From the data below, set down exactly the lines between the one holding "- Barra, for" and the one holding "originally explaining how", inclusive, and no others.

Input =>
────────────────

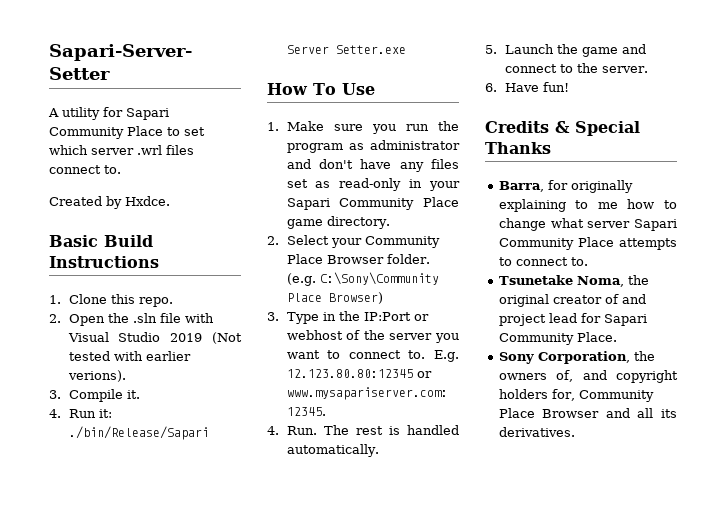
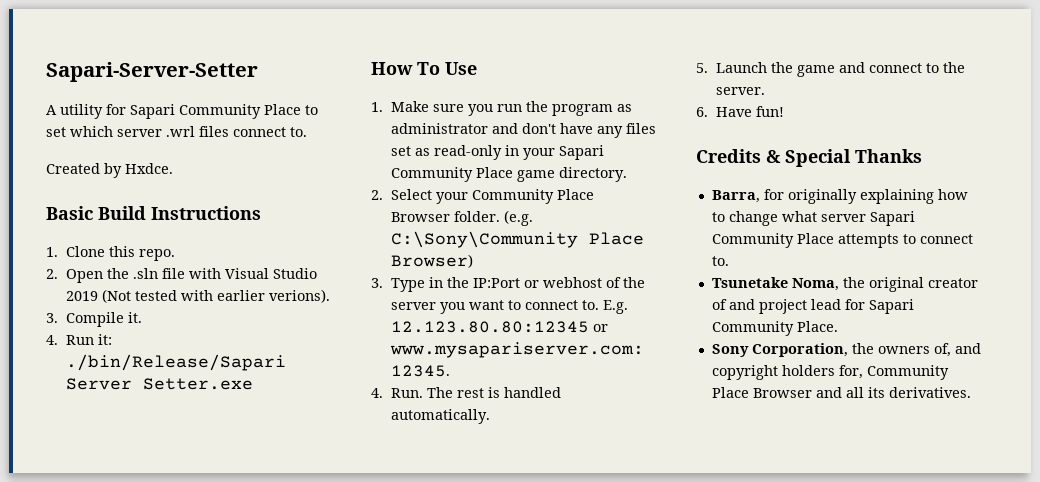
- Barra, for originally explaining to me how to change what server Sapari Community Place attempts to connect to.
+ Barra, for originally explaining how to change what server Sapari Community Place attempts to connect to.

────────────────

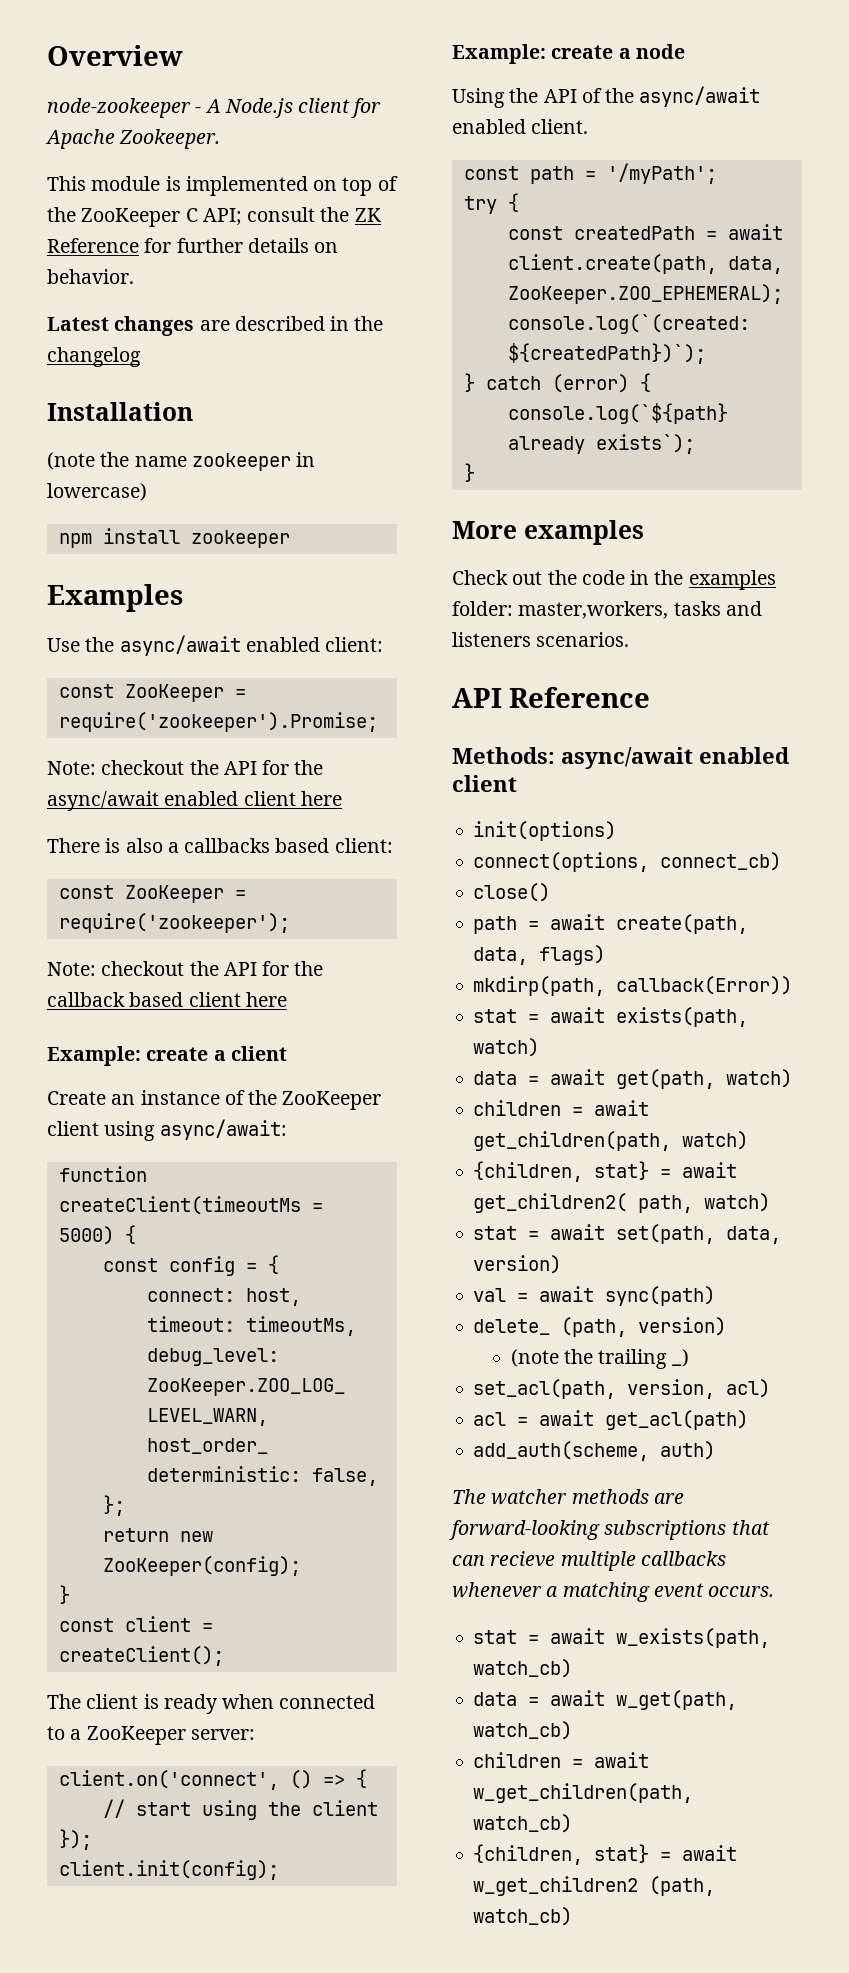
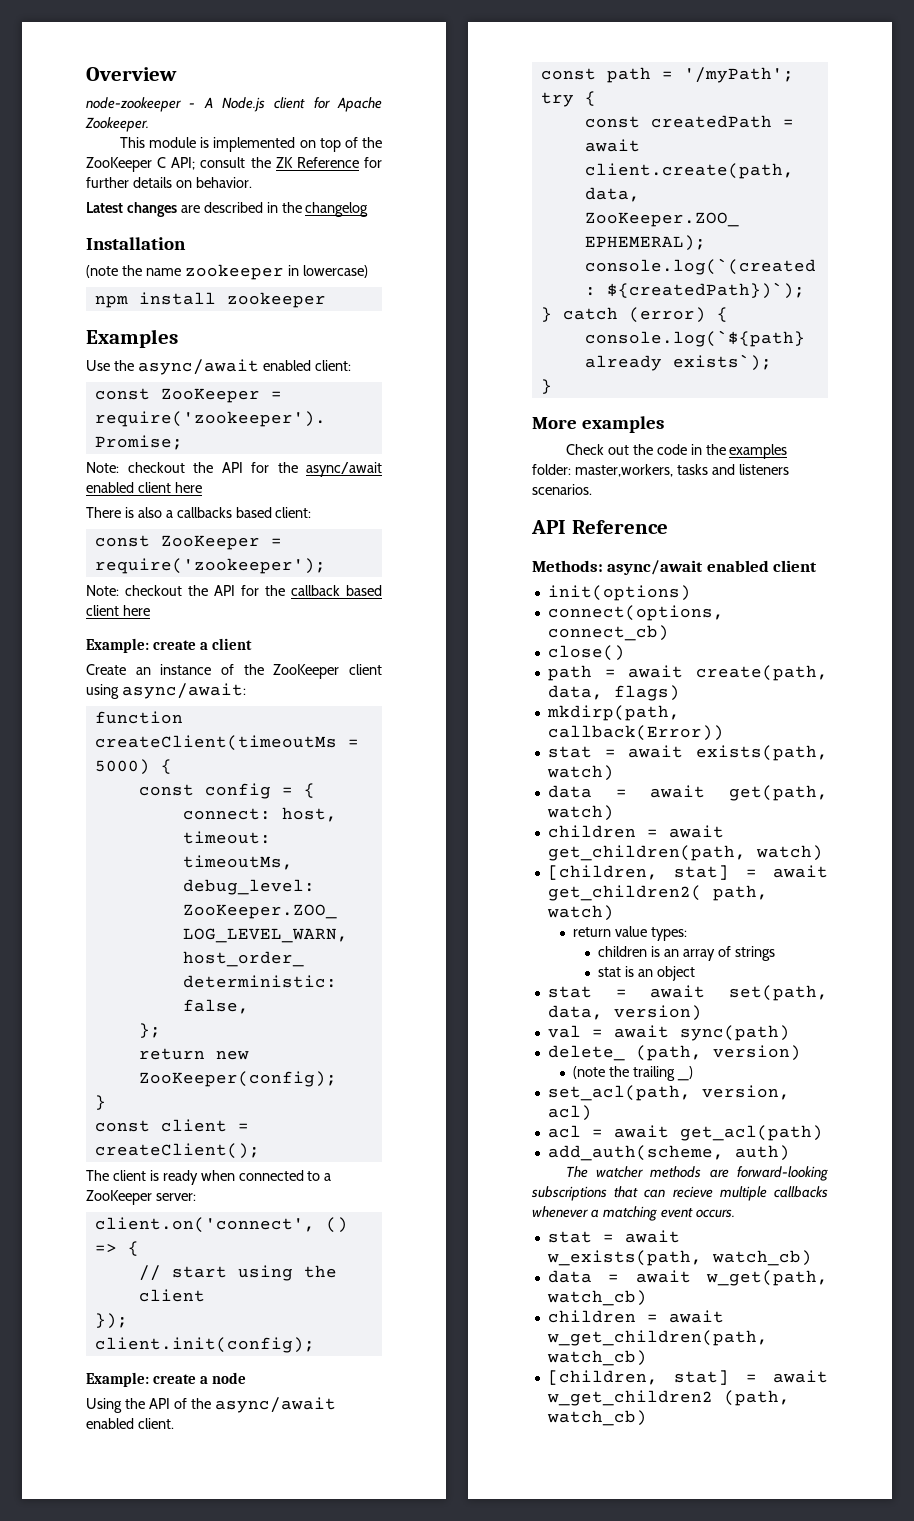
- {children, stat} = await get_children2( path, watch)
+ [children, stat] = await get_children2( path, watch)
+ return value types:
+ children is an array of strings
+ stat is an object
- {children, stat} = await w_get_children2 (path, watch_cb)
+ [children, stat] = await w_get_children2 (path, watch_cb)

────────────────

Result =>
- Barra, for originally explaining to me how to change what server Sapari Community Place attempts to connect to.
+ Barra, for originally explaining how to change what server Sapari Community Place attempts to connect to.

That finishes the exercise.